Tantangan Jurnalisme Korea Selatan dan Indonesia, dari Sosial Media hingga Hoaks
Tidak jauh berbeda dengan Indonesia, jurnalisme di Korea Selatan (Korsel) memiliki tantangan yang tidak jauh berbeda.
Penulis: Larasati Dyah Utami
Editor: Wahyu Aji
Laporan Wartawan Tribunnews, Larasati Dyah Utami
TRIBUNNEWS.COM, SEOUL - Tidak jauh berbeda dengan Indonesia, jurnalisme di Korea Selatan (Korsel) memiliki tantangan yang tidak jauh berbeda.

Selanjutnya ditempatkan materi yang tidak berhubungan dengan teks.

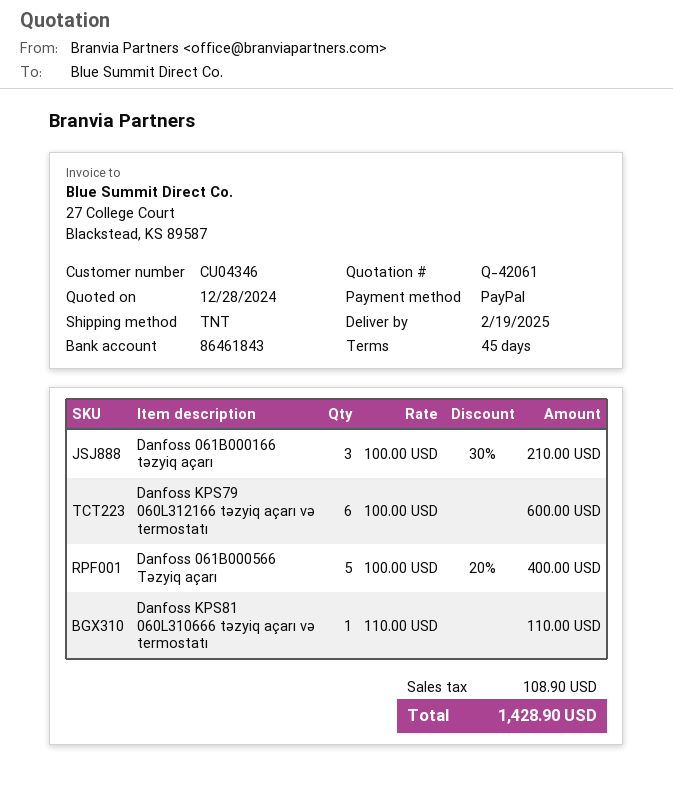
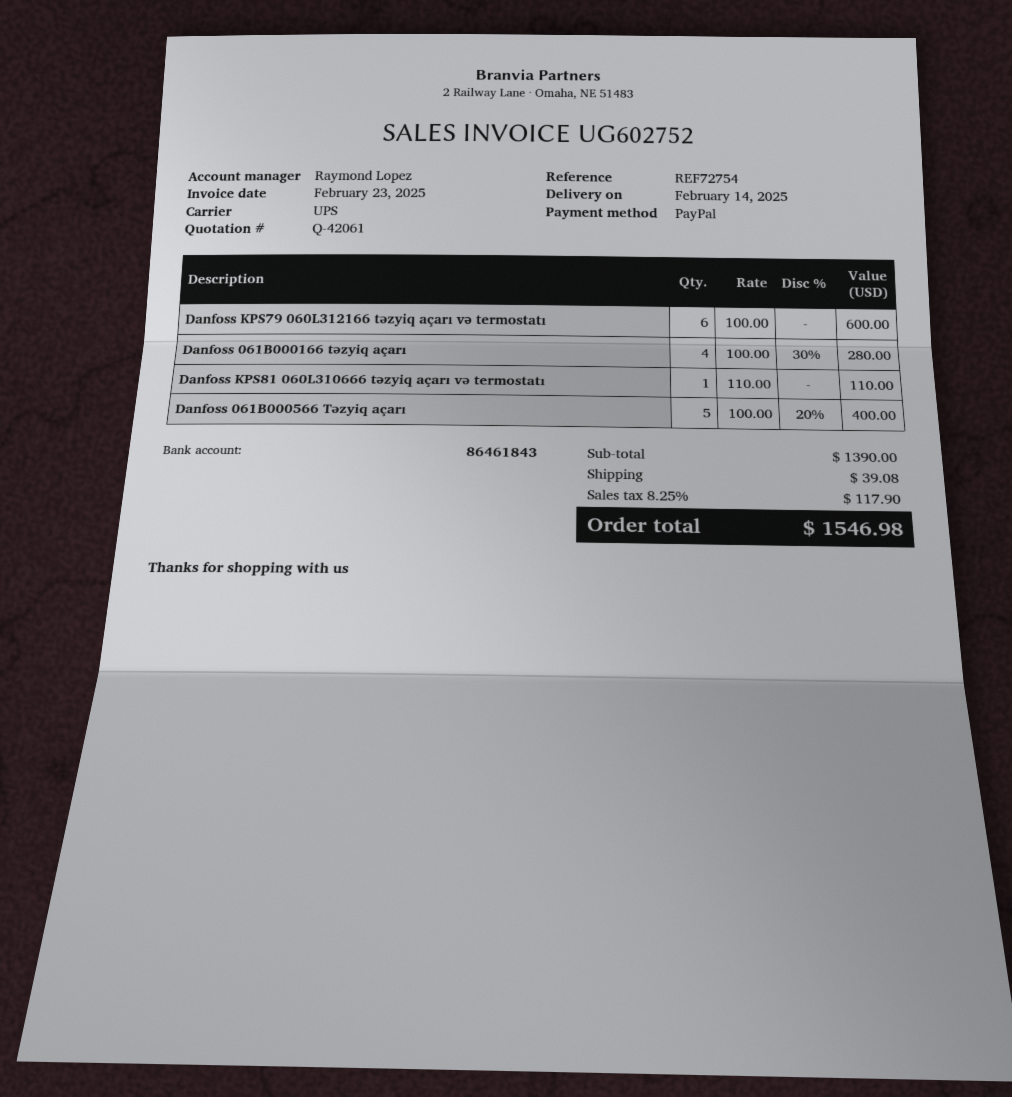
delivery date: 2025-02-19 -> 2025-02-14
shipping method: TNT -> UPS
Danfoss 061B000166 təzyiq açarı: 3 x 100.00 - 30% = 210.00 -> 4 x 100.00 - 30% = 280.00
shipping: none -> 39.08
tax: 108.90 -> 117.90
total: 1428.90 -> 1546.98

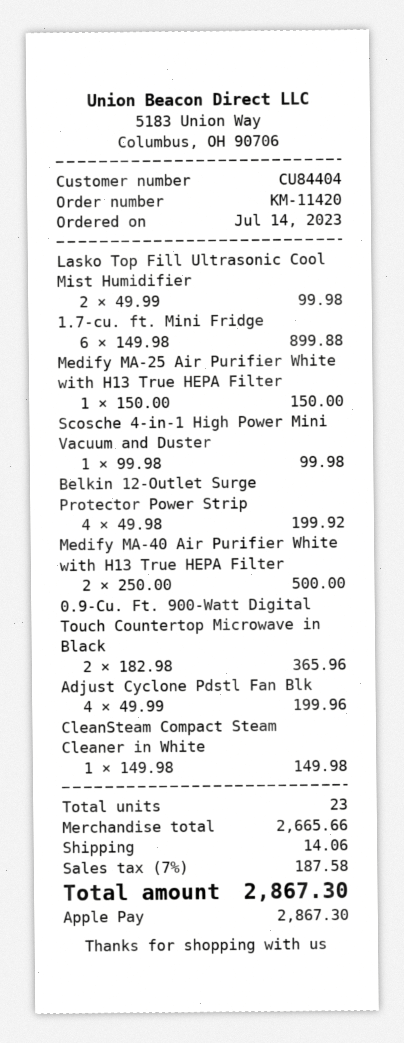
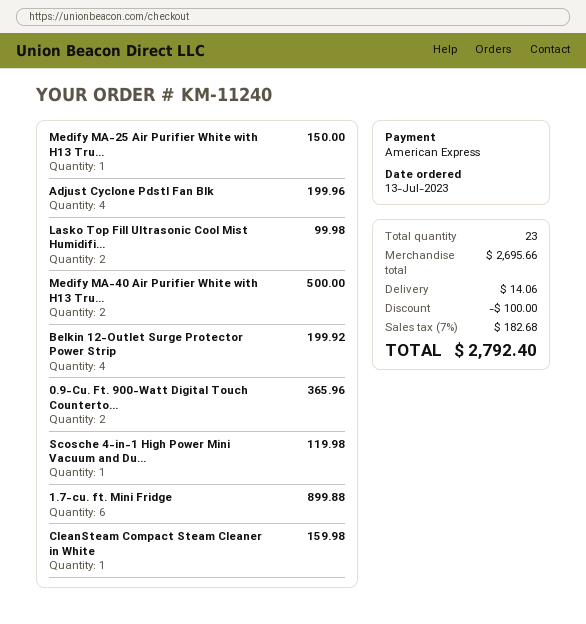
order number: KM-11420 -> KM-11240
order date: 2023-07-14 -> 2023-07-13
payment method: Apple Pay -> American Express
Scosche 4-in-1 High Power Mini Vacuum and Duster: 1 for 99.98 -> 1 for 119.98
CleanSteam Compact Steam Cleaner in White: 1 for 149.98 -> 1 for 159.98
subtotal: 2665.66 -> 2695.66
discount: none -> 100.00
tax: 7% = 187.58 -> 7% = 182.68
total: 2867.30 -> 2792.40

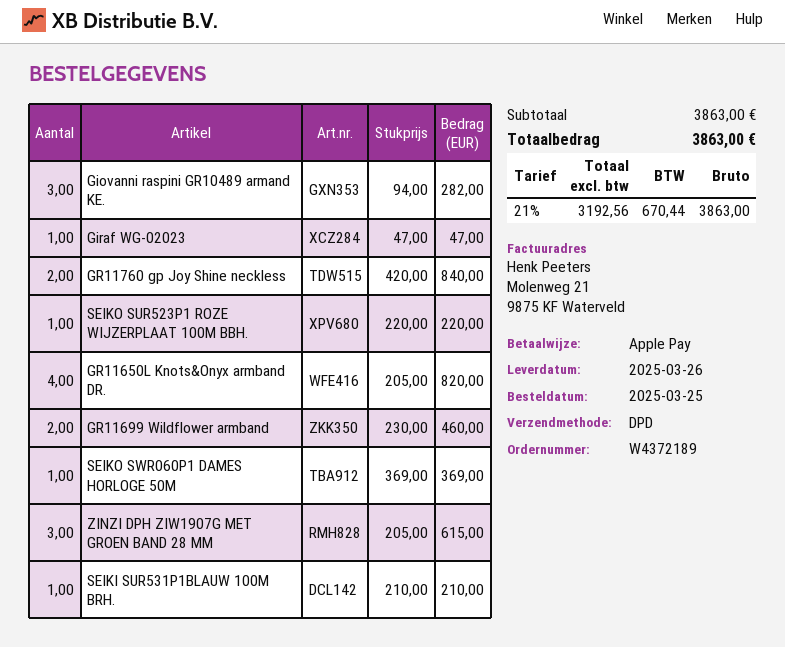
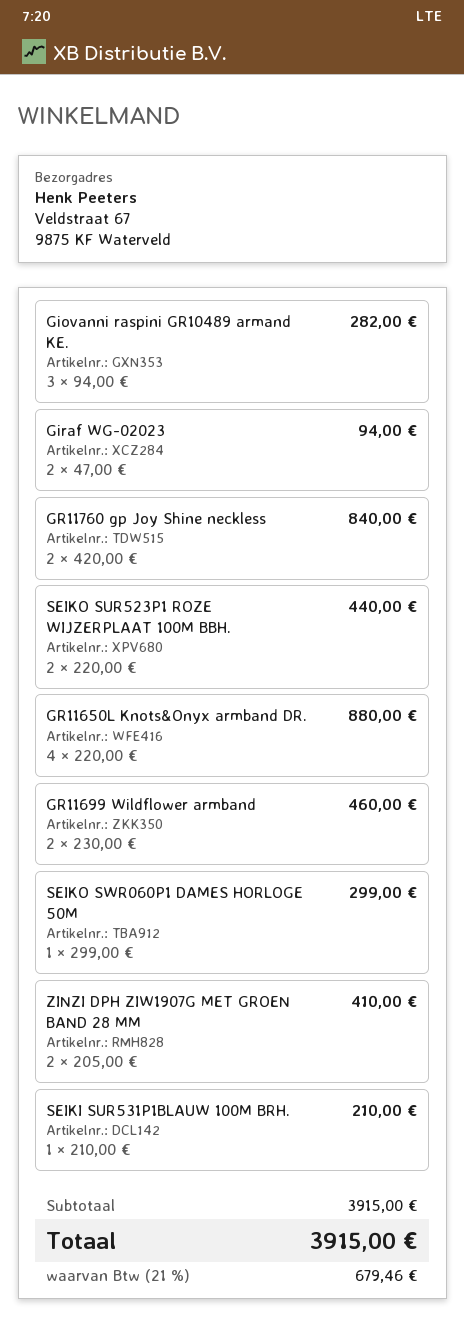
Giraf WG-02023: 1 x 47.00 = 47.00 -> 2 x 47.00 = 94.00
SEIKO SUR523P1 ROZE WIJZERPLAAT 100M BBH.: 1 x 220.00 = 220.00 -> 2 x 220.00 = 440.00
GR11650L Knots&Onyx armband DR.: 4 x 205.00 = 820.00 -> 4 x 220.00 = 880.00
SEIKO SWR060P1 DAMES HORLOGE 50M: 1 x 369.00 = 369.00 -> 1 x 299.00 = 299.00
ZINZI DPH ZIW1907G MET GROEN BAND 28 MM: 3 x 205.00 = 615.00 -> 2 x 205.00 = 410.00
subtotal: 3863.00 -> 3915.00
tax: 21% = 670.44 -> 21% = 679.46
total: 3863.00 -> 3915.00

Utamanya dengan terkait digitalisasi hingga penanganan berita palsu atau hoaks.
Hal ini diungkap Hwang Sun Ik dari Kantor Berita Yonhap, media Korsel kepada delegasi program Indonesian Next Generation Journalist on Korea dari Korea Foundation bekerja sama dengan Foreign Policy Community of Indonesia (FPCI), Rabu (31/5/2023).
Covid-19 membuat media di Korsel bergegas berganti haluan dengan mendigitalisasi hampir semua aspek pemberitaan.
Salah satunya lewat media sosial.
"Sosial media memang penting. Kami juga mengupload berita di twitter dan facebook," kata Hwang.
Sama seperti di Indonesia, sosial media memiliki dampak yang besar di Korsel.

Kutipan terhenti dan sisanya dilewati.